Transdifferentiation of high-grade B-cell lymphoma into monocytic/histiocytic neoplasm following CD19 CAR-T Therapy: A Case Report
Introduction/Background/Significance: Follicular lymphoma (FL) is classically indolent but may transform into aggressive disease such as high-grade B-cell lymphoma with MYC and BCL2 rearrangements (HGBCL-MYC/BCL2). While CD19-directed CAR-T therapy has shown significant promise in relapsed/refractory diffuse large B-cell lymphoma (DLBCL), rare cases of post-CAR-T lineage transdifferentiation into histiocytic/dendritic or monocytic neoplasms have emerged, with limited therapeutic options and poor prognosis.
Results/Description/Main Outcome Measures: A 78-year-old woman initially diagnosed with stage III FL (grade 1-2) in 2016 experienced transformation in 2024 to HGBCL-MYC/BCL2. She received six cycles of dose-adjusted R-EPOCH and intrathecal methotrexate, achieving a complete metabolic response. Four months later, she developed leptomeningeal relapse confirmed by MRI brain and total spine and CSF cytology. Treatment included high-dose methotrexate (MTR regimen), intrathecal cytarabine, and CD19-directed CAR-T (lisocabtagene maraleucel) in March 2025, resulting in a near complete response.
However, within two weeks in May 2025, she developed rapidly enlarging cutaneous and subcutaneous tumors on the right breast and left chest/back.
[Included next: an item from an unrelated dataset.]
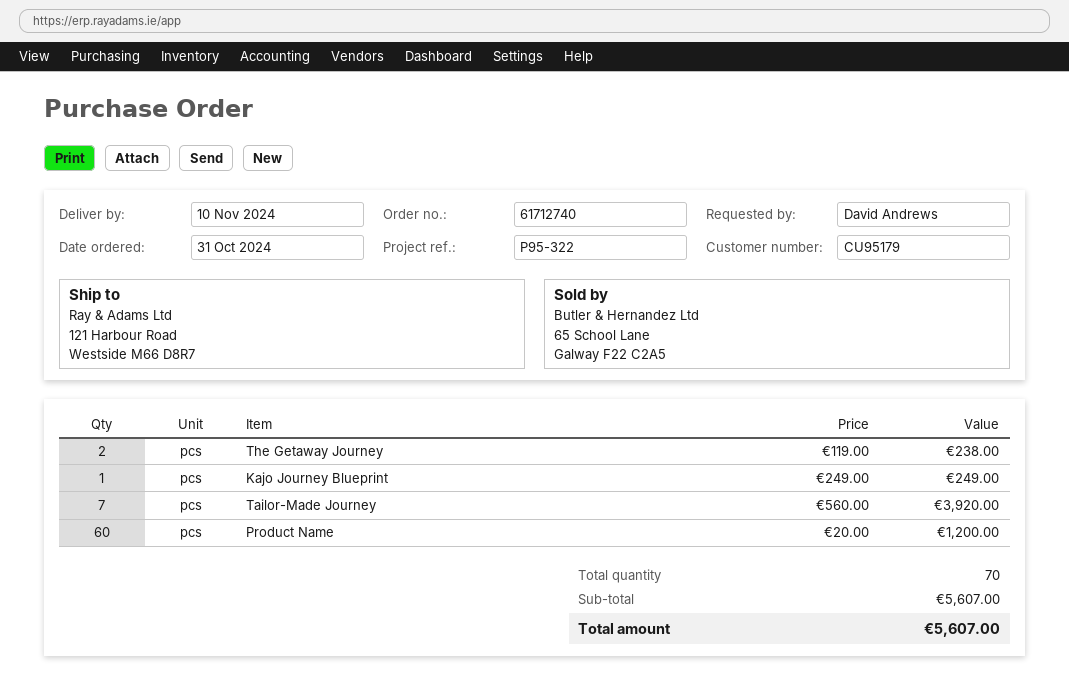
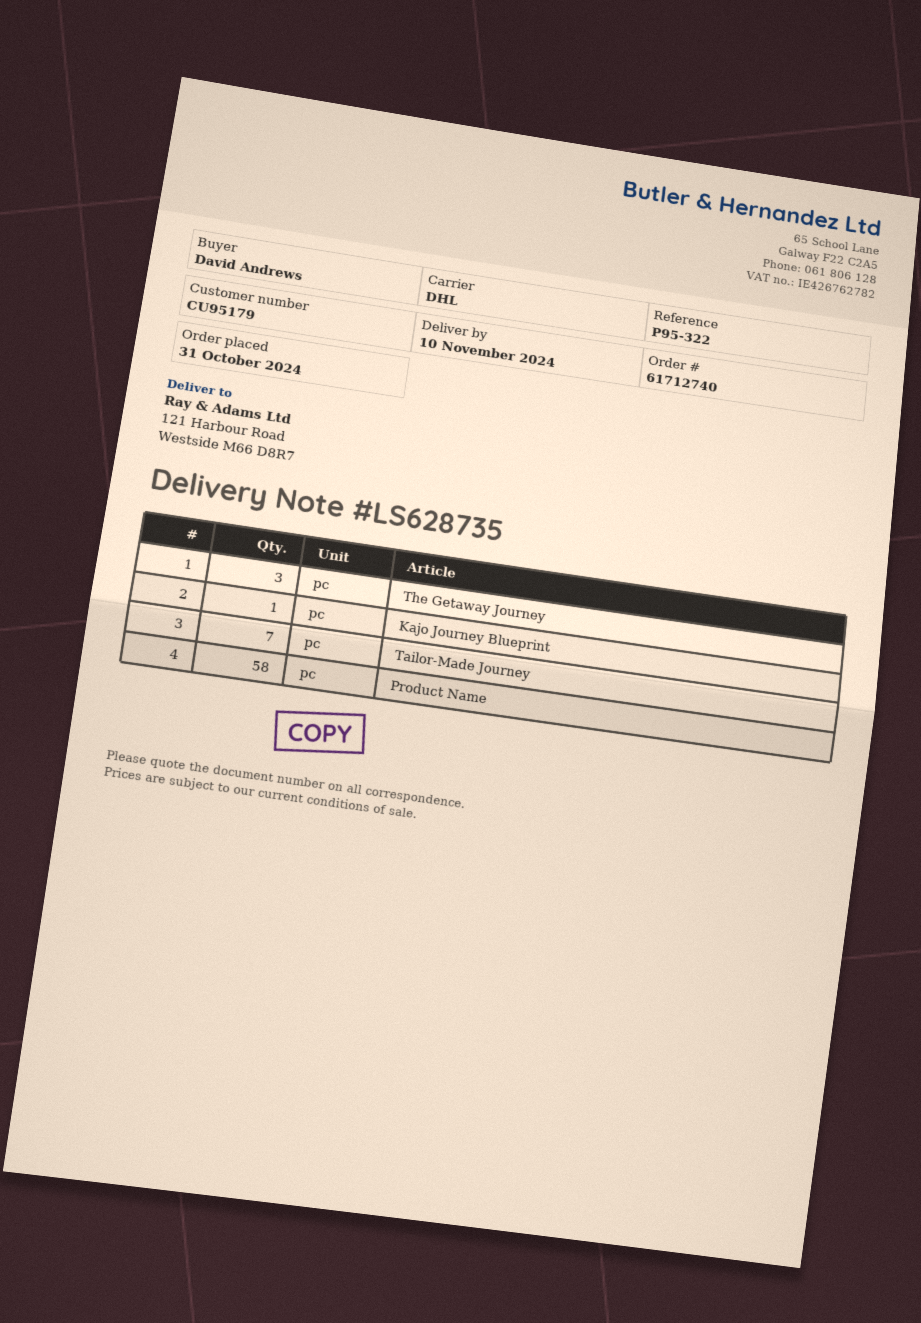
The Getaway Journey: 2 -> 3
Product Name: 60 -> 58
Two 6 mm punch biopsies revealed a diffuse dermal infiltrate of large atypical cells with abundant cytoplasm, which expressed monocytic/histiocytic markers (CD33, CD11c, CD68 [partial], CD163 [focal]), did not express MPO, CD13, CD34, CD117, or B-cell lineage markers, and showed evidence of clonal relatedness to the prior HGBCL, including MYC and BCL2 rearrangements and an identical clonal immunoglobulin gene rearrangement pattern. Next-generation sequencing showed multiple alterations, including KRAS, BRAF, CREBBP and subclonal MAP2K1(MEK) P124A, as well as CDKN2A loss. Bone marrow biopsy showed no evidence of malignancy. The findings were most consistent with histiocytic sarcoma transdifferentiated from HGBCL-MYC/BCL2. The pathologic diagnosis was made nearly a month after lesion onset due to its unusual features, by which time the disease had significantly progressed. PET/CT in June 2025 showed new FDG-avid skin and nodal lesions. CSF flow cytometry also revealed residual lambda-restricted B-cells resembling prior lymphoma, raising concern for persistent CNS involvement.
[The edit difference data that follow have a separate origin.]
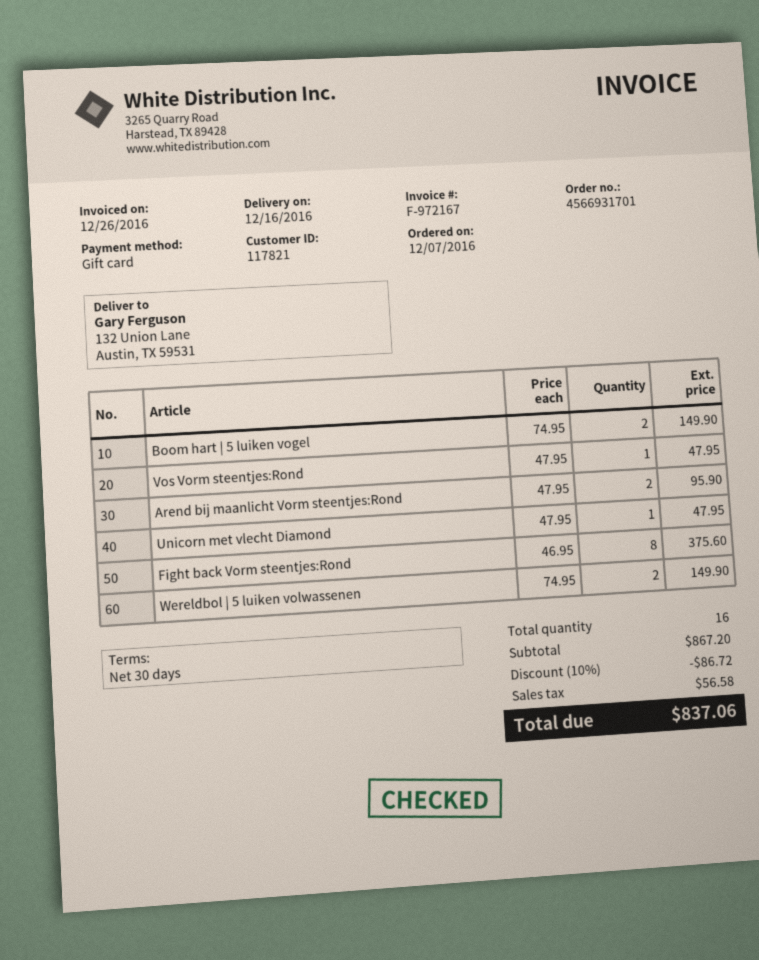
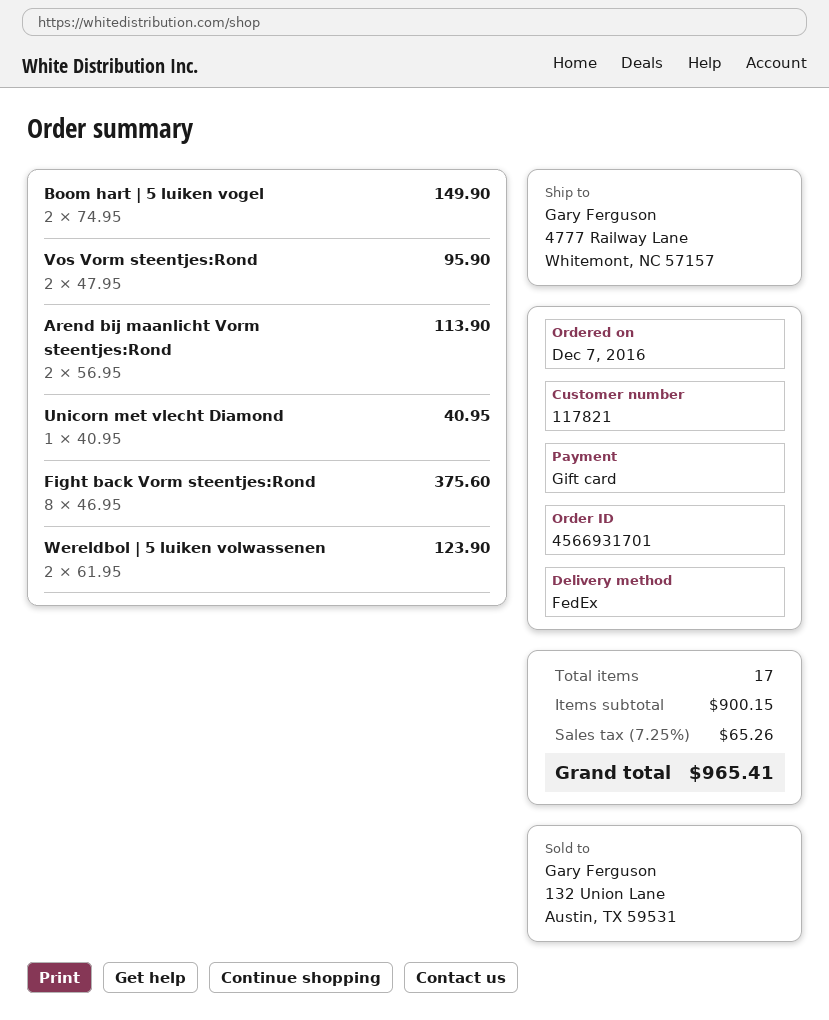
ship to: 132 Union Lane, Austin, TX 59531 -> 4777 Railway Lane, Whitemont, NC 57157
Vos Vorm steentjes:Rond: 1 x 47.95 = 47.95 -> 2 x 47.95 = 95.90
Arend bij maanlicht Vorm steentjes:Rond: 2 x 47.95 = 95.90 -> 2 x 56.95 = 113.90
Unicorn met vlecht Diamond: 1 x 47.95 = 47.95 -> 1 x 40.95 = 40.95
Wereldbol | 5 luiken volwassenen: 2 x 74.95 = 149.90 -> 2 x 61.95 = 123.90
total quantity: 16 -> 17
subtotal: 867.20 -> 900.15
discount: 10% = 86.72 -> none
tax: 56.58 -> 65.26
total: 837.06 -> 965.41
She received palliative radiation therapy (2000 cGy in 5 fractions) to her multifocal skin and nodal lesions with excellent response. Further cytotoxic therapy was initially deferred to preserve CAR-T function and avoid potential recurrence of leptomeningeal disease. Intralesional pegylated interferon-alpha (IFN-α) was offered as a non-cytotoxic alternative, extrapolating from basal cell carcinoma and myeloid sarcoma data. Remarkably, after only one treatment with intralesional IFN-α, she experienced a near complete resolution of her skin lesions. Research flow cytometry of her CSF and peripheral blood revealed no detectable circulating CD19 CAR-T cells, prompting discontinuation of IFN-α and transition to MEK inhibitor (cobimetinib) given NGS results. She declined an allogeneic stem cell transplant.
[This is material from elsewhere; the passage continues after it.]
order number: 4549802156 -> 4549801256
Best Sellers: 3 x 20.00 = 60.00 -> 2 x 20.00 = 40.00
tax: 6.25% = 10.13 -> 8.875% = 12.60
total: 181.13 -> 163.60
Conclusions: This case illustrates a rare but clinically important trajectory: FL transforming to HGBCL, relapsing in the CNS, responding to CAR-T therapy, and subsequently undergoing lineage transdifferentiation into a histiocytic sarcoma. The aggressive progression, diagnostic delay, and therapeutic complexity underscore the challenges of managing post-CAR-T relapses and secondary malignancies. As survival improves with CAR-T, unusual patterns of relapse such as this may become more apparent. There is a critical unmet need for diagnostic vigilance and development of tailored therapies that balance tumor control with preservation of CAR-T efficacy.